(Collection entries)

====

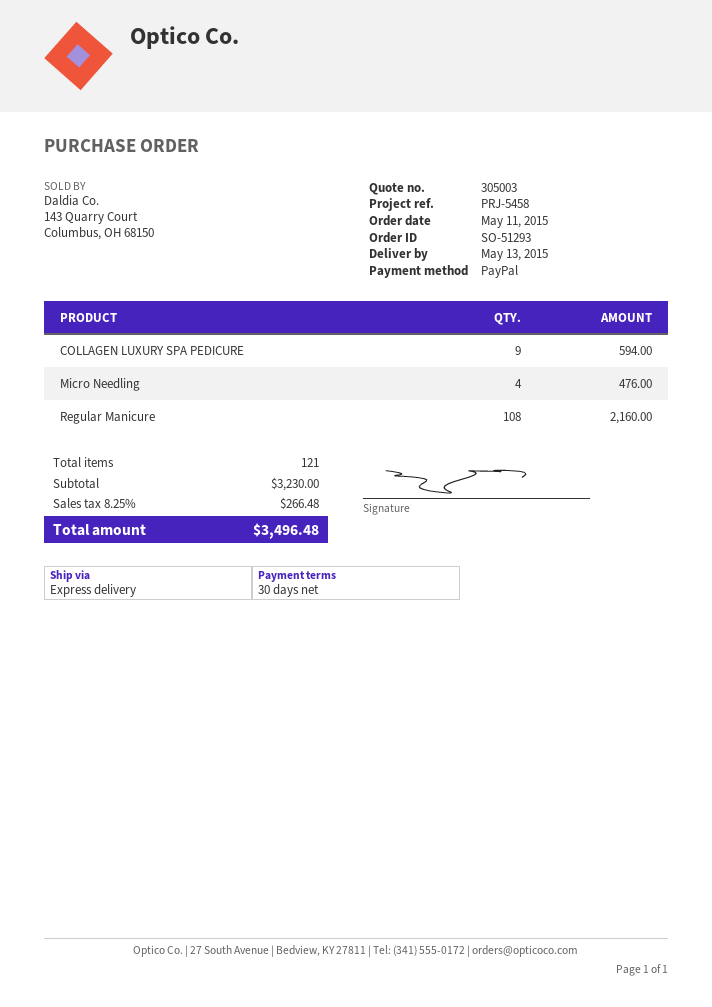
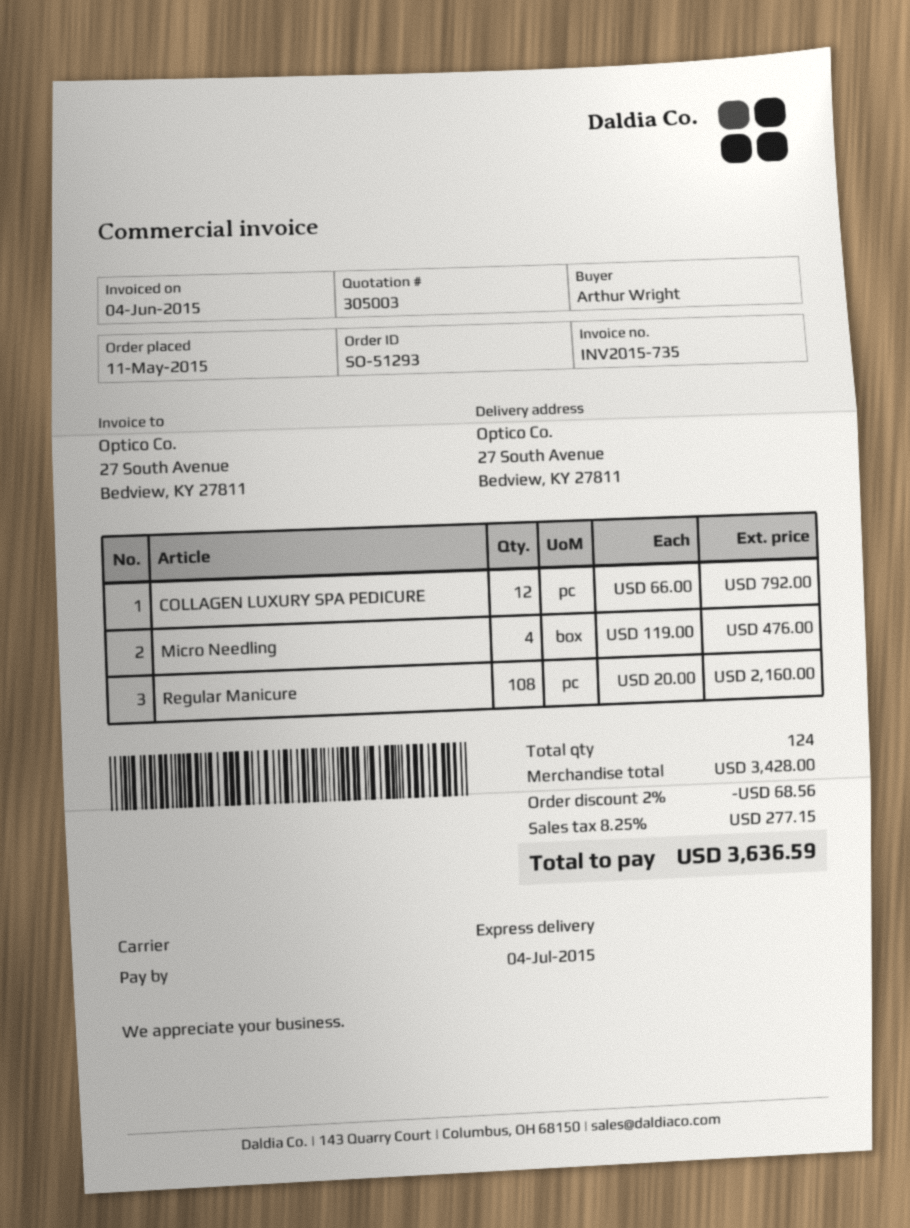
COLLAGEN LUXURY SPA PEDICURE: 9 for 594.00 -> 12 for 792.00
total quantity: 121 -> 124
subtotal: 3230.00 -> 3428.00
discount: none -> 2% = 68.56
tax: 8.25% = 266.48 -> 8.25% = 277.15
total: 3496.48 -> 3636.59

====

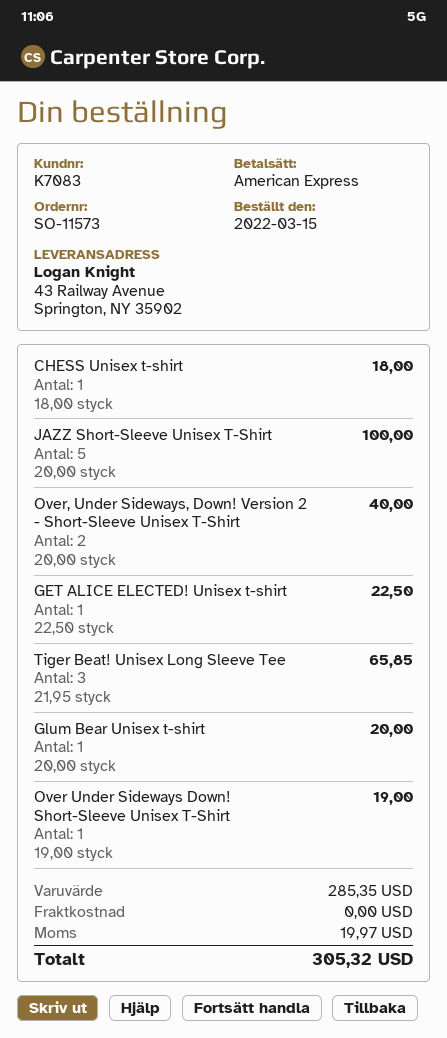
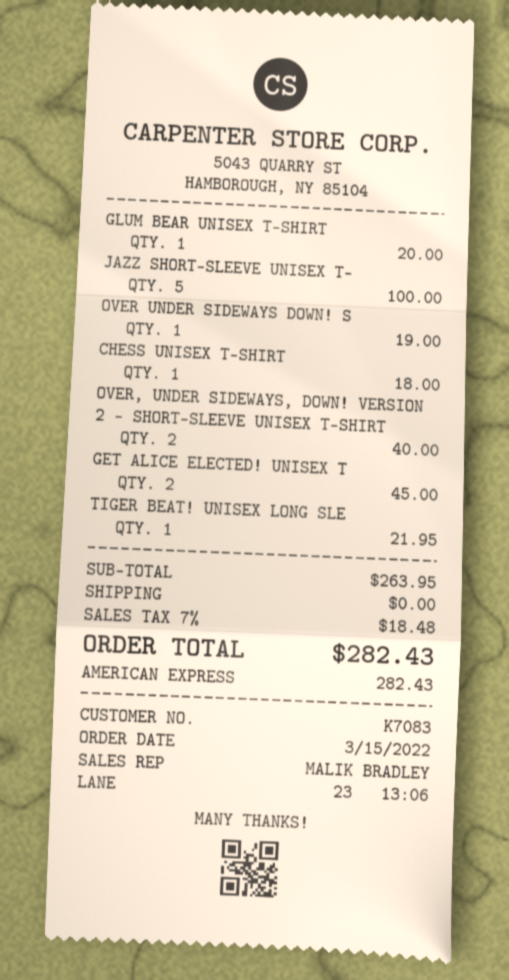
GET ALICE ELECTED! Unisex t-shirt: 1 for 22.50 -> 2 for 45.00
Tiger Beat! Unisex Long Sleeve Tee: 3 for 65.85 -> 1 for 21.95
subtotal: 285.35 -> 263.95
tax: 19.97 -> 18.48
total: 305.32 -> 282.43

====

DIRECTIONS
Please return only the lines above, starting at the line that has "COLLAGEN LUXURY SPA" and ending at the line that has "total: 3496.48 -> 3636.59", keeping both and leaving each one unchanged.

EXERCISE ANSWER
COLLAGEN LUXURY SPA PEDICURE: 9 for 594.00 -> 12 for 792.00
total quantity: 121 -> 124
subtotal: 3230.00 -> 3428.00
discount: none -> 2% = 68.56
tax: 8.25% = 266.48 -> 8.25% = 277.15
total: 3496.48 -> 3636.59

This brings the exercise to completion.